As a member of the steroid receptor family, the androgen receptor (AR) belongs to the superfamily of nuclear transcription factors(nuclear receptors). The androgen receptor family consists of a group of structurally related nuclear receptors that regulate the action of steroid hormones (Narayanan R et al. 2018). The family of steroid receptors also includes others such as glucocorticoid receptors, mineral corticoid receptors, estrogen and progesterone receptors (Claessens F et al. 2017). AR regulates multiple cell effects such as proliferation, apoptosis, migration, invasion, and differentiation (Culig Z et al (2014).
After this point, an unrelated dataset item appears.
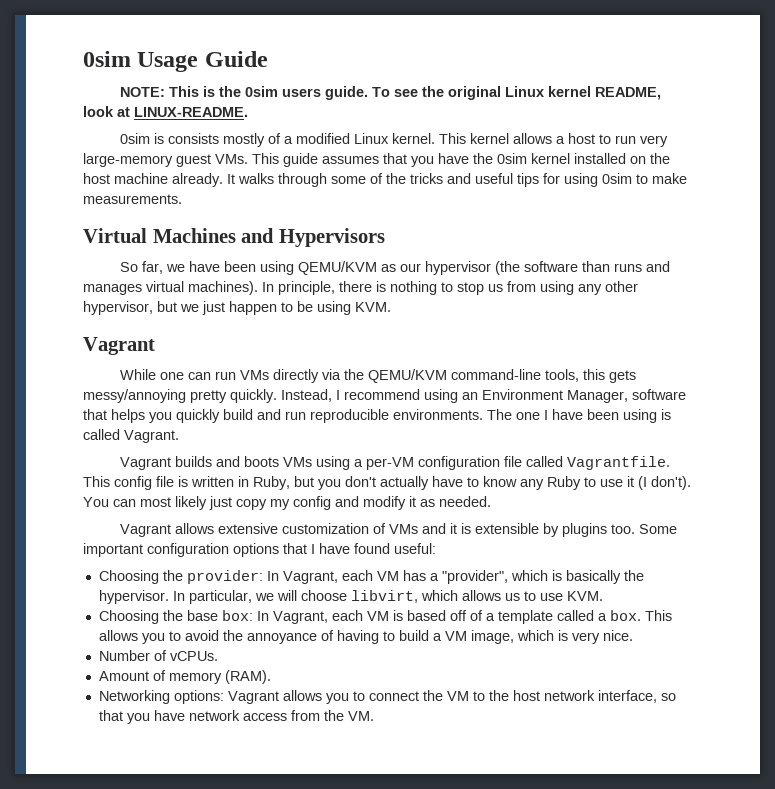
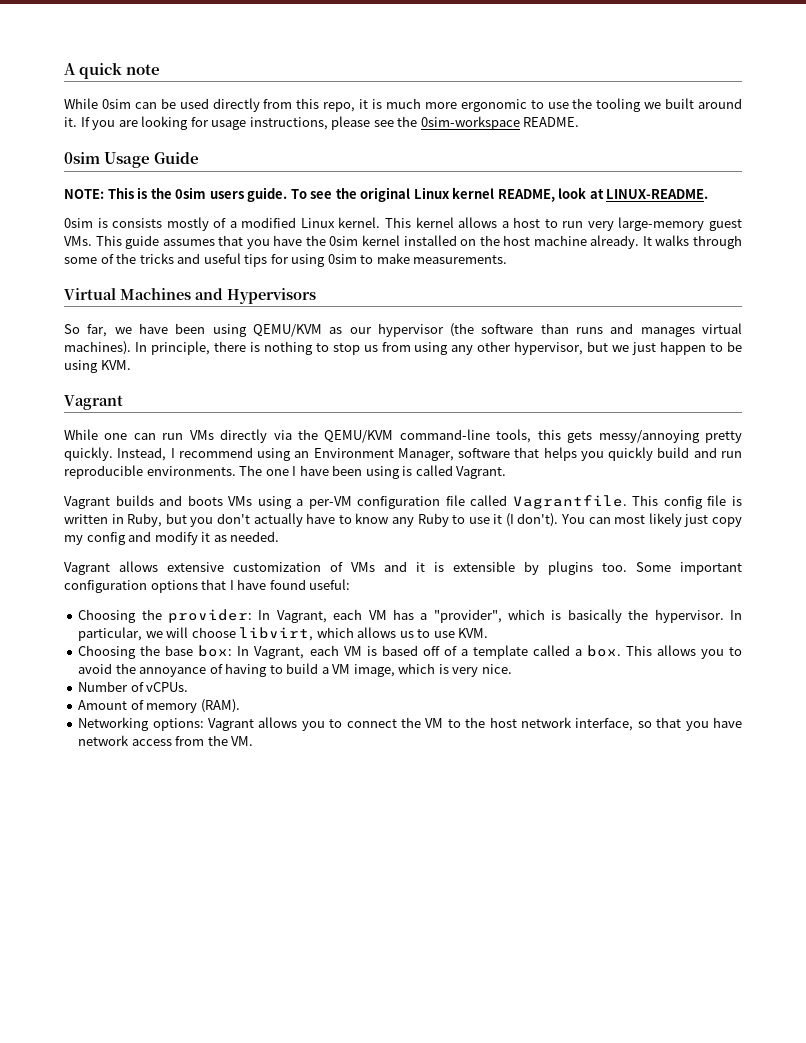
(83, 59) none -> [64,62,161,79] [64,98,742,112] [64,116,580,130] A quick note // While 0sim can be used directly from this repo, it is much more ergonomic to use the tooling we built around it. If you are looking for usage instructions, please see the 0sim-workspace README. //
The specific (natural) ligands of the androgen receptor are the sex hormones testosterone and dihydrotestosterone. In humans, the androgen receptor is encoded by the AR gene, which is located on Xq11-12, i.e. on the long arm of the X chromosome. In humans, the AR is produced in most tissue types. The different activities are due to a number of proteins that act as coactivators or core compressors of the receptor.

General informationThis section has been translated automatically.

The androgen receptor (AR) has a direct influence on the transcription of certain genes. AR is (like the ER = estrogen receptor) bound to the heat shock protein 90, which maintains the binding affinity of the receptor. The binding of the AR to its ligands testosterone or dihydrotestosterone triggers a conformational change of the receptor. The heat shock protein is cleaved off. The receptor dimer is transferred from the cytosol to the cell nucleus. Here, the complex binds to so-called androgen receptor response elements (HRE) of the DNA, depending on core compressors or coactivators. The mRNA formed from the initiated transcription is transported to the ribosomes, where it is transcribed into specific proteins. In humans, the androgen receptor thus determines the male appearance throughout the entire life.

Mutations in the AR gene can, depending on their localisation, induce disorders at all levels of the androgen receptor mechanism, e.g. disorders in androgen binding, DNA binding or transactivation. With over 90% of all mutations, point mutations represent the largest group of androgen receptor gene defects. This results in an amino acid exchange in the receptor gene; splice defects or non-sense mutations are less frequent.

Androgen insensitivity: For example, if there is a mutation in the androgen receptor of the male genotype (46, XY), this can lead to complete(CAIS) or partial androgen insensitivity(PAIS; OMIM 300068) (Mongan NP et al. 2015). The endocrinological parameters of these androgen receptor defects partly correspond to those of 5a-reductase deficiency. Due to the different phenotype, both the time of clinical manifestation and the "clinical picture" can vary significantly. Phenotypically male patients often only become conspicuous due to an inadequate puberty development or an unfulfilled desire for children in the case of infertility. Women with complete androgen resistance often only become conspicuous through primary amenorrhoea. In the case of androgen resistance, for example, the molecular biological detection of "somatic mosaics" provides a conclusive explanation for the sometimes pronounced genotype-phenotype discrepancies (Wang H et al. 2019).

Androgen receptors and breast carcinoma: AR expression depends on both the histopathological and molecular subtype; luminal carcinomas show the highest AR expression among the breast carcinoma subtypes. In estrogen receptor (ER)-positive carcinomas, AR co-expression has a clearly positive prognostic impact on overall (OS) as well as disease-free survival. In luminal (ER-positive and HER2-negative) carcinomas, AR activation has an antiproliferative effect. The AR acts as a tumour suppressor. However, in endocrine resistant tumours, AR can promote tumour growth.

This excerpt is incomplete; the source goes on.